> _Directions_
The records below are to be restated word for word; their pictures are not.

> _Record set_
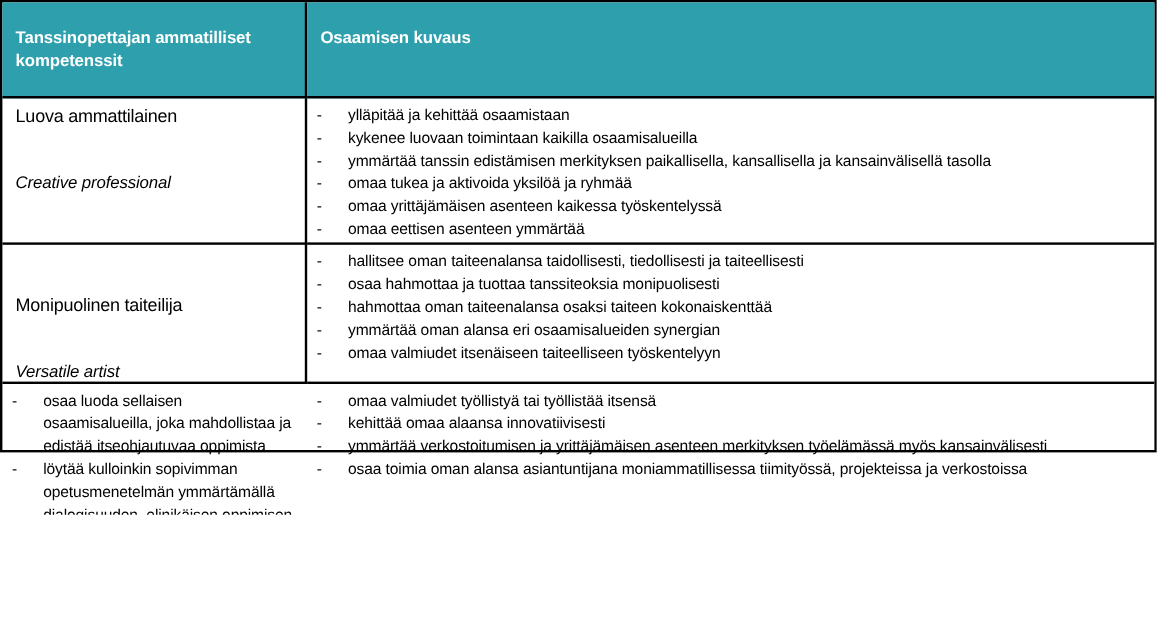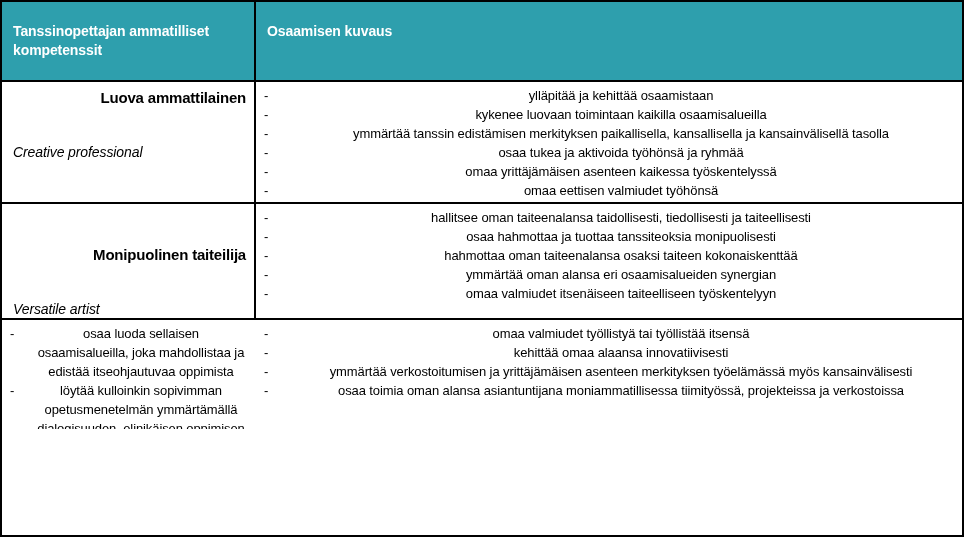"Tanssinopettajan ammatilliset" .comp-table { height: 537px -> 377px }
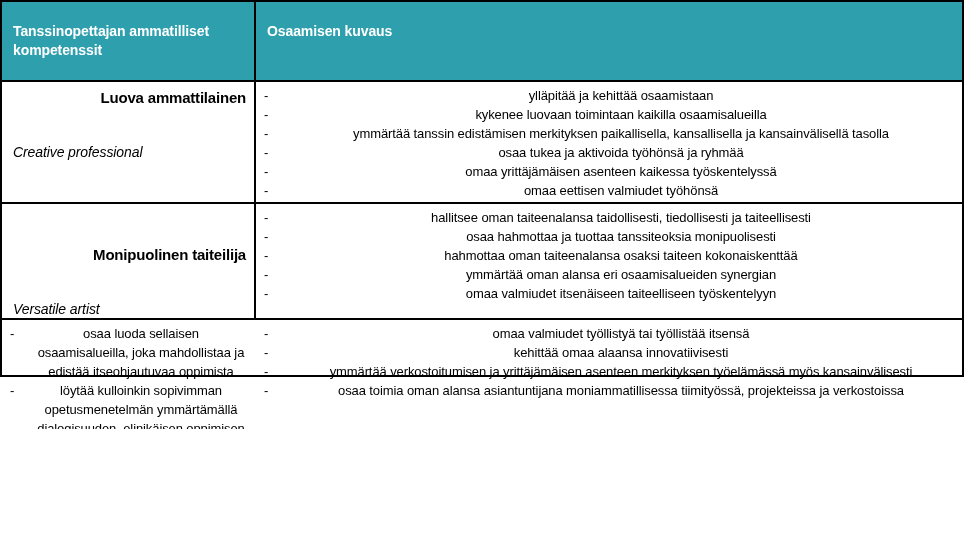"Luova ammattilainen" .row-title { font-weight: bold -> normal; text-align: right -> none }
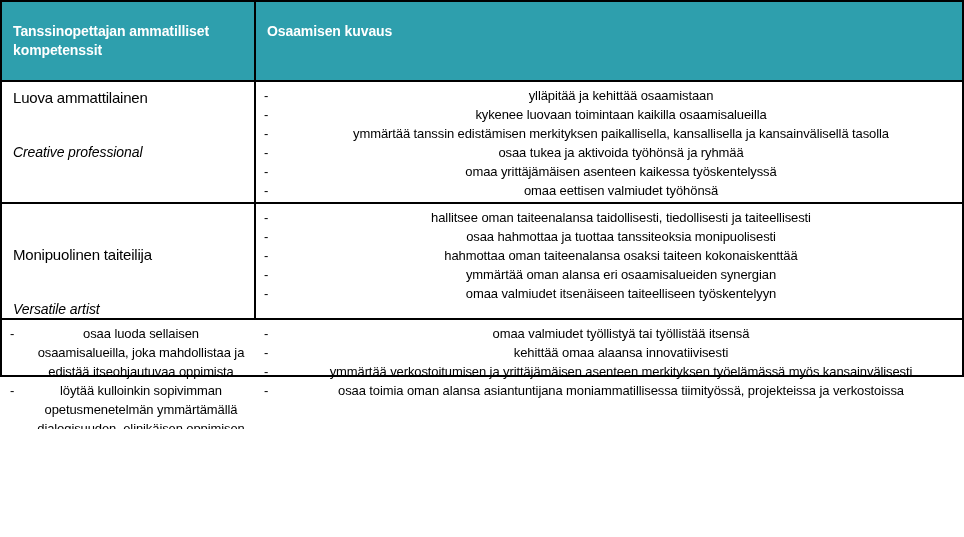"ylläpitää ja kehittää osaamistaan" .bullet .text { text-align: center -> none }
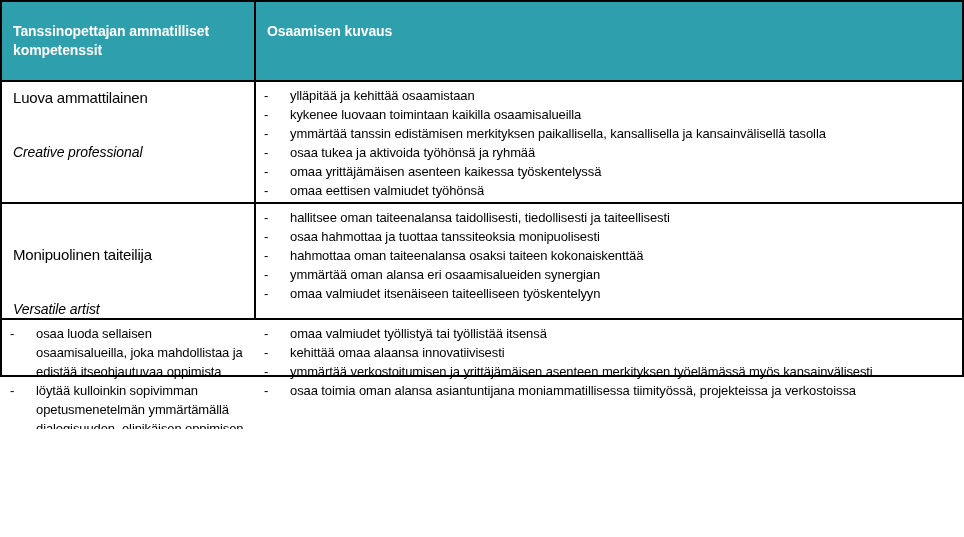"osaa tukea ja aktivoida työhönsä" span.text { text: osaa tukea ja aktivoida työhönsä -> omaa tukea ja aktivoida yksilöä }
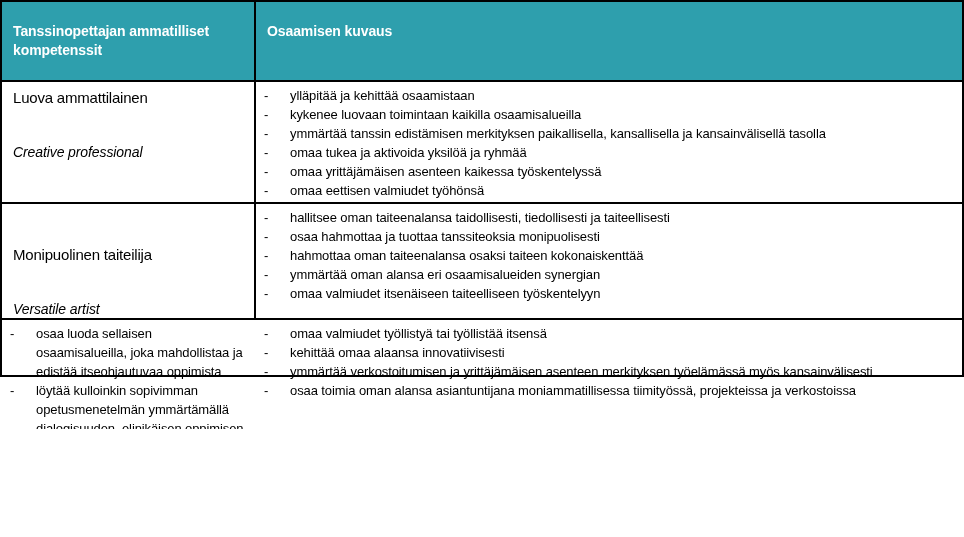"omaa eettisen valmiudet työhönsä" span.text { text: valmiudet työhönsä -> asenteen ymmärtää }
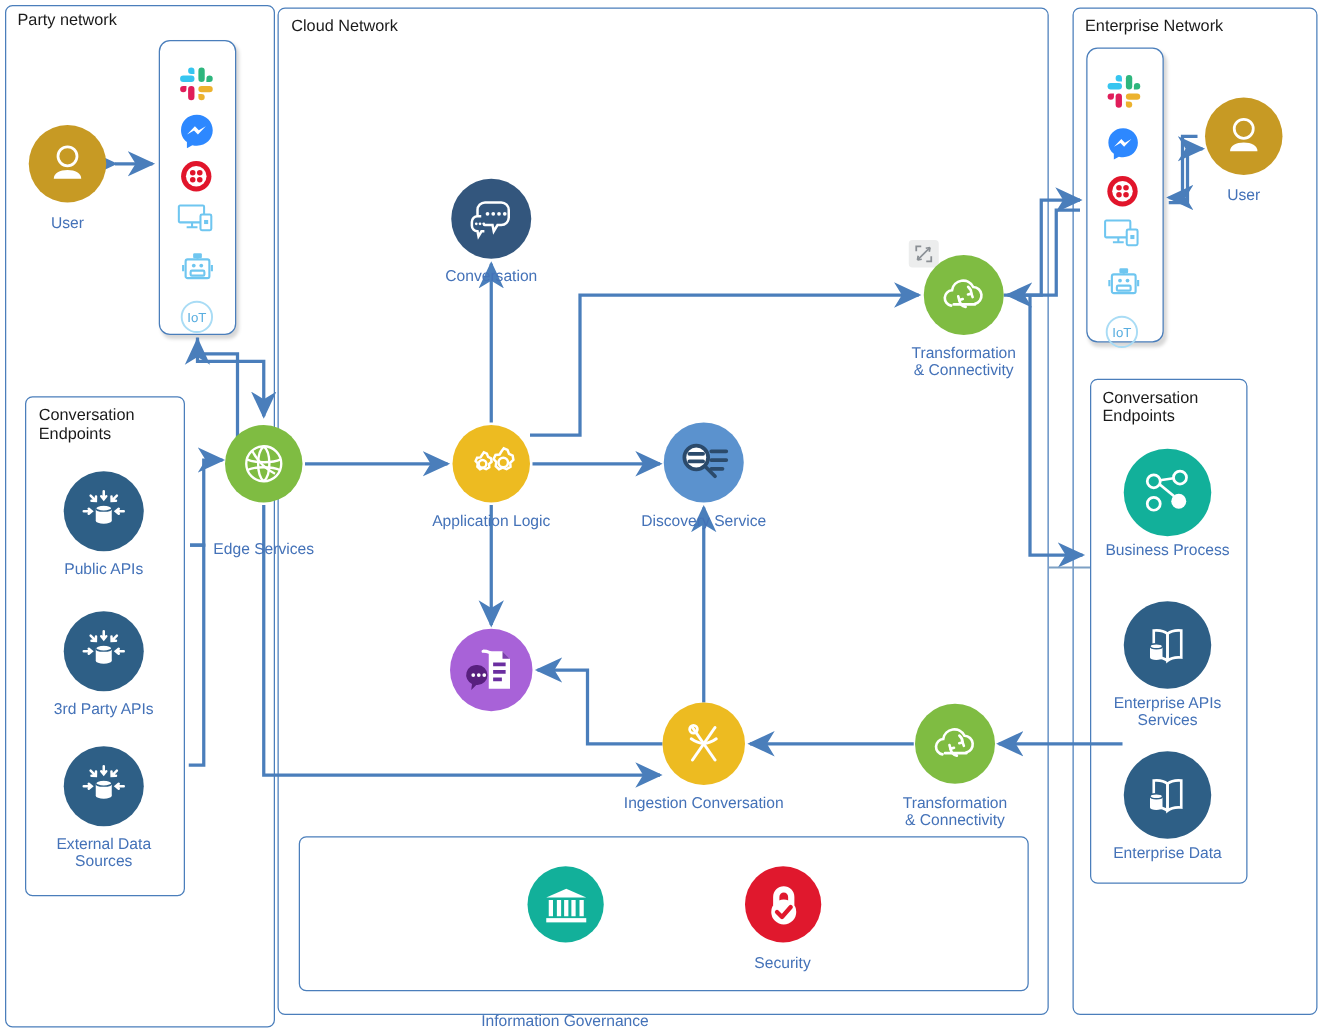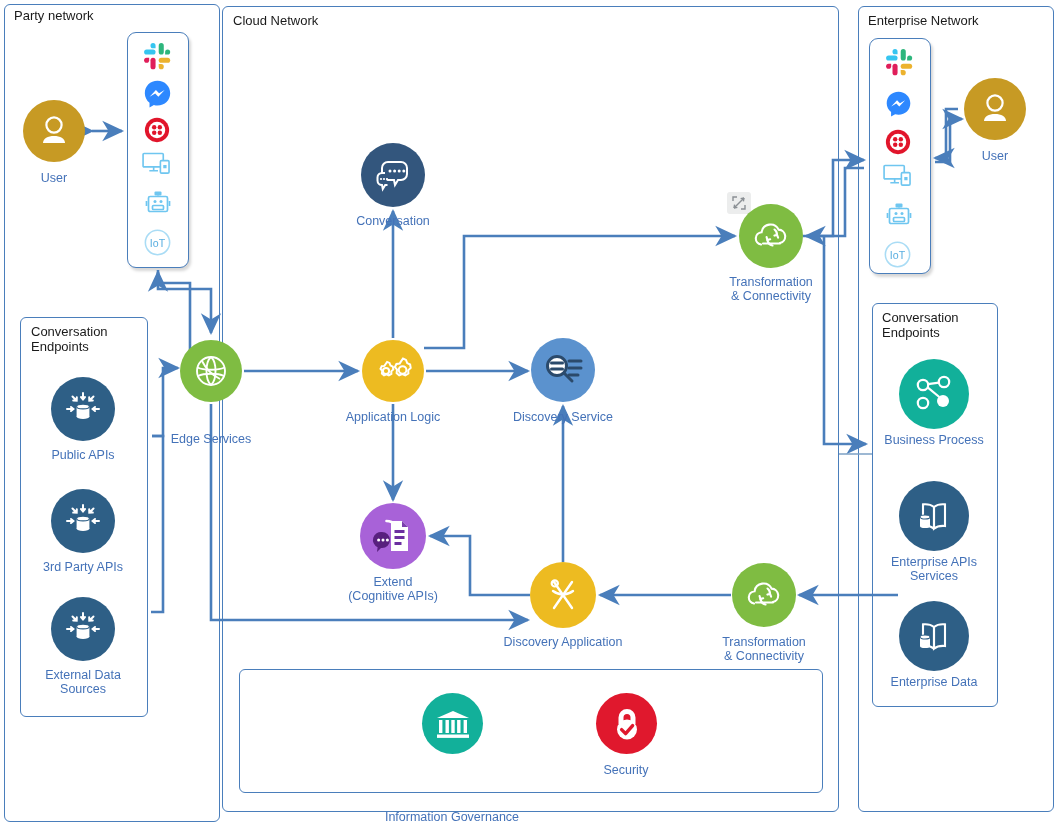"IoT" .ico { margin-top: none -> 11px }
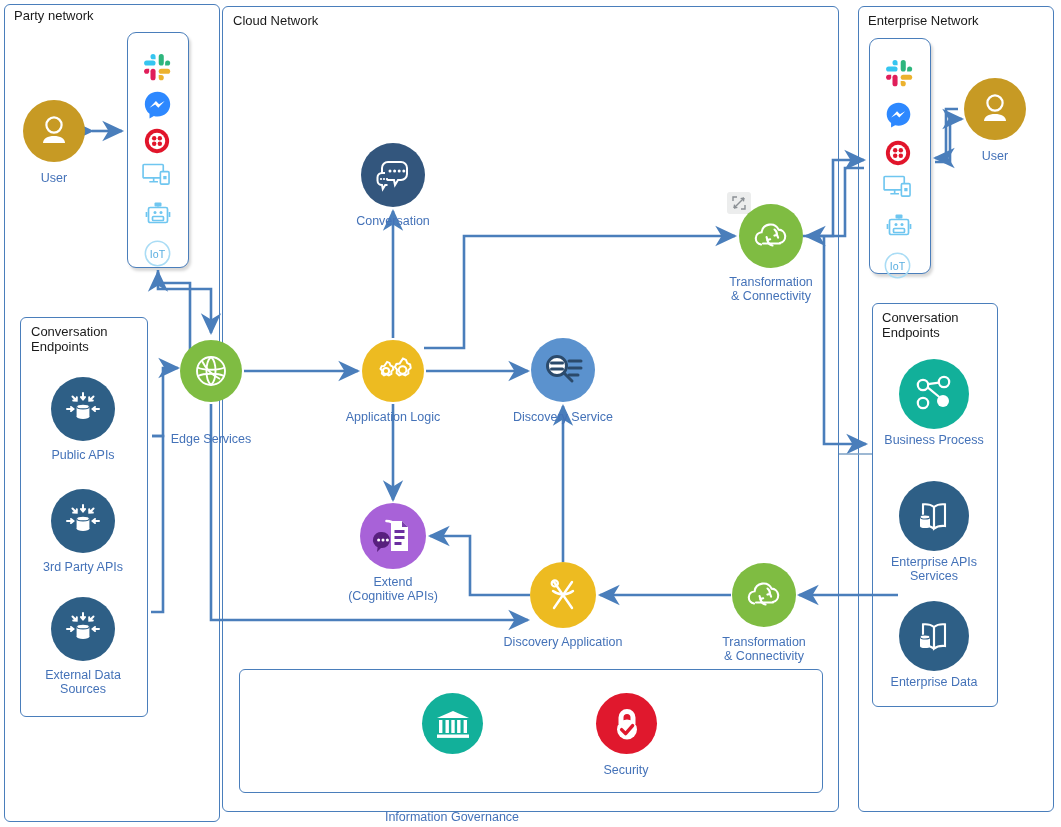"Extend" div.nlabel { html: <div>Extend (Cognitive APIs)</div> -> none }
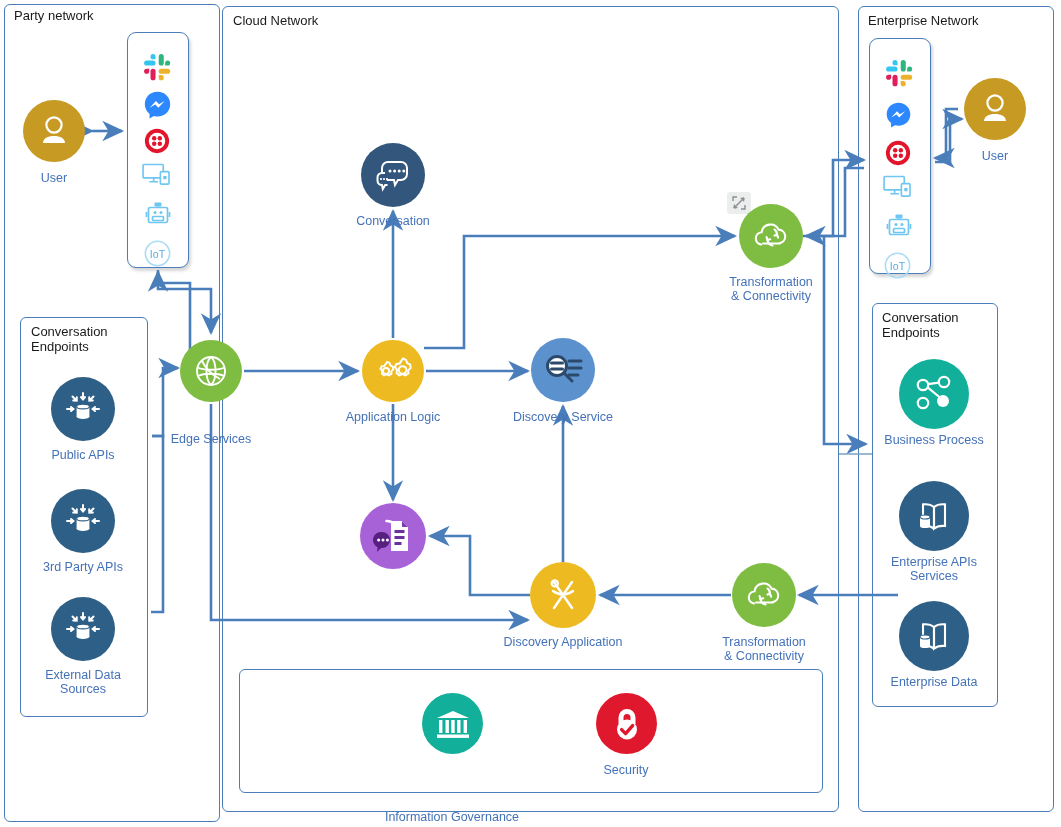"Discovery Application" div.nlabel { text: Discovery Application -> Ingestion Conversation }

> _Response for this exercise_
"Tanssinopettajan ammatilliset" .comp-table { height: 537px -> 377px }
"Luova ammattilainen" .row-title { font-weight: bold -> normal; text-align: right -> none }
"ylläpitää ja kehittää osaamistaan" .bullet .text { text-align: center -> none }
"osaa tukea ja aktivoida työhönsä" span.text { text: osaa tukea ja aktivoida työhönsä -> omaa tukea ja aktivoida yksilöä }
"omaa eettisen valmiudet työhönsä" span.text { text: valmiudet työhönsä -> asenteen ymmärtää }
"IoT" .ico { margin-top: none -> 11px }
"Extend" div.nlabel { html: <div>Extend (Cognitive APIs)</div> -> none }
"Discovery Application" div.nlabel { text: Discovery Application -> Ingestion Conversation }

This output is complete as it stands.